**WHAT TO PRODUCE:** Wherever "normal" shows up in the records below, copy the whole line.

BEGIN

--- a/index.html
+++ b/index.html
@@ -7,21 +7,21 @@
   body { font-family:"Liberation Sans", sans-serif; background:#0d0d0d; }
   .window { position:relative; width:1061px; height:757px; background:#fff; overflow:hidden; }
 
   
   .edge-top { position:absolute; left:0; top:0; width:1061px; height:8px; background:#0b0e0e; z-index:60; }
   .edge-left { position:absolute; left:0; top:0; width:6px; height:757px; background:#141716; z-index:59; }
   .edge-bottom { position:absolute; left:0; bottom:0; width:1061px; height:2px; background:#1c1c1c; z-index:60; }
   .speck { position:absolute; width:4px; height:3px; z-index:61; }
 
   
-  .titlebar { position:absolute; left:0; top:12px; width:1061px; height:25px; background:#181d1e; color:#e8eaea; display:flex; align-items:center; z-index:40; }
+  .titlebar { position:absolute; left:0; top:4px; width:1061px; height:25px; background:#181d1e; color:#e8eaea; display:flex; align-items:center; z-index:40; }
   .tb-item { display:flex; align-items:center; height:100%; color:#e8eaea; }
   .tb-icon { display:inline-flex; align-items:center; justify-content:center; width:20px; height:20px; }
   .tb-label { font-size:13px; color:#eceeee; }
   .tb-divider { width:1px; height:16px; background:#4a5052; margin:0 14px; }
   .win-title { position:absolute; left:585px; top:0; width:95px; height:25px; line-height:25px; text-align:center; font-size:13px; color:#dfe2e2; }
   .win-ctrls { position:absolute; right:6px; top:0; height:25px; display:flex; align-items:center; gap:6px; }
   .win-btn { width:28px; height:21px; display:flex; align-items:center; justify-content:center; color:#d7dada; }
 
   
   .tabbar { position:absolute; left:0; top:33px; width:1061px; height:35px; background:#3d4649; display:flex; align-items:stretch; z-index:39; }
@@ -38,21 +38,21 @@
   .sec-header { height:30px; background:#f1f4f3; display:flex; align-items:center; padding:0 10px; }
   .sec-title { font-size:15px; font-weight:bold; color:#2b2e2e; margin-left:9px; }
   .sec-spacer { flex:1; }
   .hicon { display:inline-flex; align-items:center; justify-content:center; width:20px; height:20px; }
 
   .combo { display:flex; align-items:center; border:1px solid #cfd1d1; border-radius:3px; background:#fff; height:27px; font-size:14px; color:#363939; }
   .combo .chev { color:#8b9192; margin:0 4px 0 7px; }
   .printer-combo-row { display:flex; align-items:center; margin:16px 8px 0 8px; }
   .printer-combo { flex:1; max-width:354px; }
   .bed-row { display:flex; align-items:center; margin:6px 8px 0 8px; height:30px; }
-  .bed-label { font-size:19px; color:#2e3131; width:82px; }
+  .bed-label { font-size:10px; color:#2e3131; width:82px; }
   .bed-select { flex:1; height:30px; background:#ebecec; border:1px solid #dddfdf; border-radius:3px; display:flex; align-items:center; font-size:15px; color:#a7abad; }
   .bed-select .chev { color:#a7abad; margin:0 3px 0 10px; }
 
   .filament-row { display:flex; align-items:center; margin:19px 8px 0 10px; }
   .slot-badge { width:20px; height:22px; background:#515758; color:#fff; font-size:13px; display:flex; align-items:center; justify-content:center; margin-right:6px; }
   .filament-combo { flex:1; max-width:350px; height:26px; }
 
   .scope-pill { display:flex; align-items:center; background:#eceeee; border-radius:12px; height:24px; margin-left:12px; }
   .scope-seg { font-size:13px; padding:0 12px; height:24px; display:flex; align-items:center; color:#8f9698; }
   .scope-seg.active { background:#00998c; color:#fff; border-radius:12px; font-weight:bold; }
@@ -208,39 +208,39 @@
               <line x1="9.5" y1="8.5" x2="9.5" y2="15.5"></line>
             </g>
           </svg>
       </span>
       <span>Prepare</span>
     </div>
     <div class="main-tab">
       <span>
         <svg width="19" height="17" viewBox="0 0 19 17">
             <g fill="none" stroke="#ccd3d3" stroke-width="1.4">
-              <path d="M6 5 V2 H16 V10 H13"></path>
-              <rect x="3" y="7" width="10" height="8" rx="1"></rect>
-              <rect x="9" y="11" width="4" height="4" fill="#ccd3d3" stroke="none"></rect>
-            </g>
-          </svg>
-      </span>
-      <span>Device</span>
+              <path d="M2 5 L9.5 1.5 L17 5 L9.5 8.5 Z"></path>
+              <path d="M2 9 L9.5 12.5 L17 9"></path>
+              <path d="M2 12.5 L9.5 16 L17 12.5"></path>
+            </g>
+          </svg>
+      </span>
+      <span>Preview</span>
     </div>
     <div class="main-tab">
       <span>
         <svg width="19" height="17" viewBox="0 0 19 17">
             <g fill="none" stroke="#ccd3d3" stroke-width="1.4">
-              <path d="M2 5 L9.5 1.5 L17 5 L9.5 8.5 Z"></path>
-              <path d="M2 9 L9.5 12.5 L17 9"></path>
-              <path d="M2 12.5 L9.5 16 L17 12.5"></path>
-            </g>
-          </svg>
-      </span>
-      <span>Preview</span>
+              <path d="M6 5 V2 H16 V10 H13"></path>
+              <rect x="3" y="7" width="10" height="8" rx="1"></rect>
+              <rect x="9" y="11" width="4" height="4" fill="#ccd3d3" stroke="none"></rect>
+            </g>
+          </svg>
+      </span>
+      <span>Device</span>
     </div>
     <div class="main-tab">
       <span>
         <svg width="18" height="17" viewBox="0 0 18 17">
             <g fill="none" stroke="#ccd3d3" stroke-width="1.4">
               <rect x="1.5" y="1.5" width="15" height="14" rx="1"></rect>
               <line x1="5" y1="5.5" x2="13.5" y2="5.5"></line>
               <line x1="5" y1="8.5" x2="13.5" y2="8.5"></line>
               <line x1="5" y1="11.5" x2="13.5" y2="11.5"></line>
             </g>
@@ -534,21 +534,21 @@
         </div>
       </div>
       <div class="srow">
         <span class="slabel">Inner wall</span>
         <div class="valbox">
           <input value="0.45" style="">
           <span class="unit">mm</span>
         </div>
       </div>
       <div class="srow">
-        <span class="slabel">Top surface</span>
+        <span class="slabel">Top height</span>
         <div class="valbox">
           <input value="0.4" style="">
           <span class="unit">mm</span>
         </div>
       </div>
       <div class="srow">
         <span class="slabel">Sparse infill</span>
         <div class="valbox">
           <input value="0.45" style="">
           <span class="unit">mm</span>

END
BEGIN

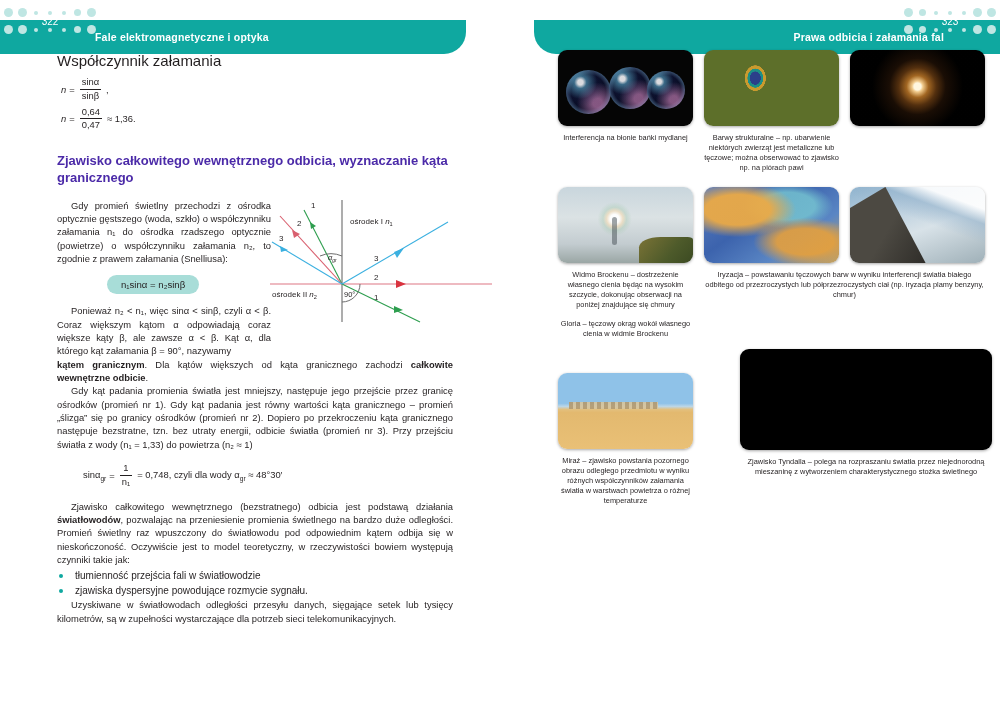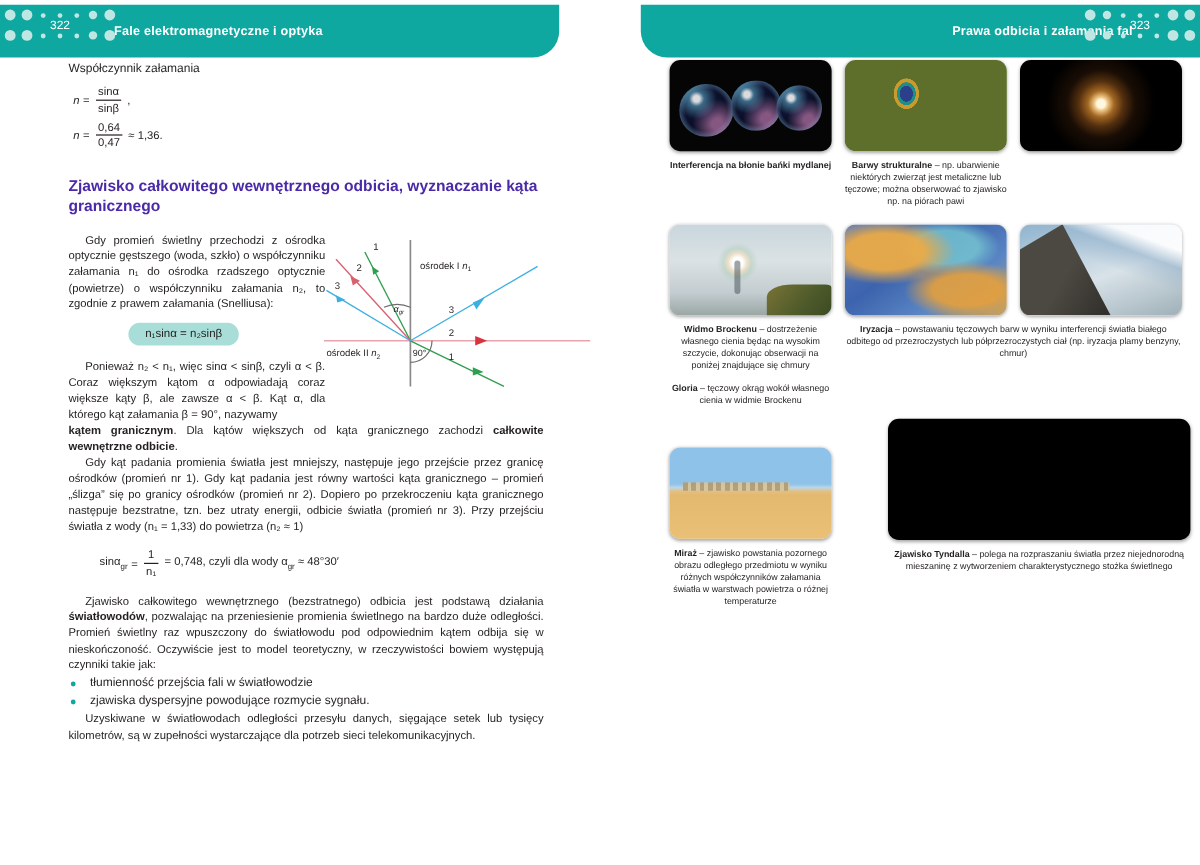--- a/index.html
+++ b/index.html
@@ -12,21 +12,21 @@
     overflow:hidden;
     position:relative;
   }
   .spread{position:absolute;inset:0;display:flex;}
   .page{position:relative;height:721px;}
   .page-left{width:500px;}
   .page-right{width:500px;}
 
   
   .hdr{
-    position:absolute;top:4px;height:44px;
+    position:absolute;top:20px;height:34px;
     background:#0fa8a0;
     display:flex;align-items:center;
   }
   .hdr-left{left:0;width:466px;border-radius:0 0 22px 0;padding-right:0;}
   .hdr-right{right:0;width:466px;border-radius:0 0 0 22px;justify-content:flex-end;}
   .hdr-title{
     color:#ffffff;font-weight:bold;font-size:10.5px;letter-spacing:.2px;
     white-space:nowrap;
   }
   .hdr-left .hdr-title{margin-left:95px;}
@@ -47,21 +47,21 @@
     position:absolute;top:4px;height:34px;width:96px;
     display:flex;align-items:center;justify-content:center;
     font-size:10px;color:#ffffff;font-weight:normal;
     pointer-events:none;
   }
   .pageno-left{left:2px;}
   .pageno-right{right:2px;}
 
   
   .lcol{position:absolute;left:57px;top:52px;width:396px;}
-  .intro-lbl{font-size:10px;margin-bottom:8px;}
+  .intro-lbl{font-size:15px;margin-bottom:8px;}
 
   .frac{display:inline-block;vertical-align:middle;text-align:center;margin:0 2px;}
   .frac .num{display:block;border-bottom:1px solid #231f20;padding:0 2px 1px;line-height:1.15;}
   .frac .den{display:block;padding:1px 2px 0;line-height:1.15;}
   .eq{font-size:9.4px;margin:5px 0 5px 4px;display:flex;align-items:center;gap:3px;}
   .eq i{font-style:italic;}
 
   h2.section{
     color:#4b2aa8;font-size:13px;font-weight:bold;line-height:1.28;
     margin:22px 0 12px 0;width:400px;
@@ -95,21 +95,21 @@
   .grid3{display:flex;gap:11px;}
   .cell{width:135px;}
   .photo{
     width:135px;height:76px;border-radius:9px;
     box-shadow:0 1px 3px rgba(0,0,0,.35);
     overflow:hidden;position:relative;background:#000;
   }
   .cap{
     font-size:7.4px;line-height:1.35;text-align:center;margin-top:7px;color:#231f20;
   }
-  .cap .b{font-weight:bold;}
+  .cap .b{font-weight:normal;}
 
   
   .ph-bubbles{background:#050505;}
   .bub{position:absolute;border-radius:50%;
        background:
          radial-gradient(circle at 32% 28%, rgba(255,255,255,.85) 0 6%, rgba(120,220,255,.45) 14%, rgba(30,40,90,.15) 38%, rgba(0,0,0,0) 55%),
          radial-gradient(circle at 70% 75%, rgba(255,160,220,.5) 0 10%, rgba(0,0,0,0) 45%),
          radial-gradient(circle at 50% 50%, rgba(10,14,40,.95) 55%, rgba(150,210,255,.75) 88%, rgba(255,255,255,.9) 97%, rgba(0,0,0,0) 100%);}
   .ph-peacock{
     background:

END

**RESPONSE BOX:**
     font-size:10px;color:#ffffff;font-weight:normal;
+  .cap .b{font-weight:normal;}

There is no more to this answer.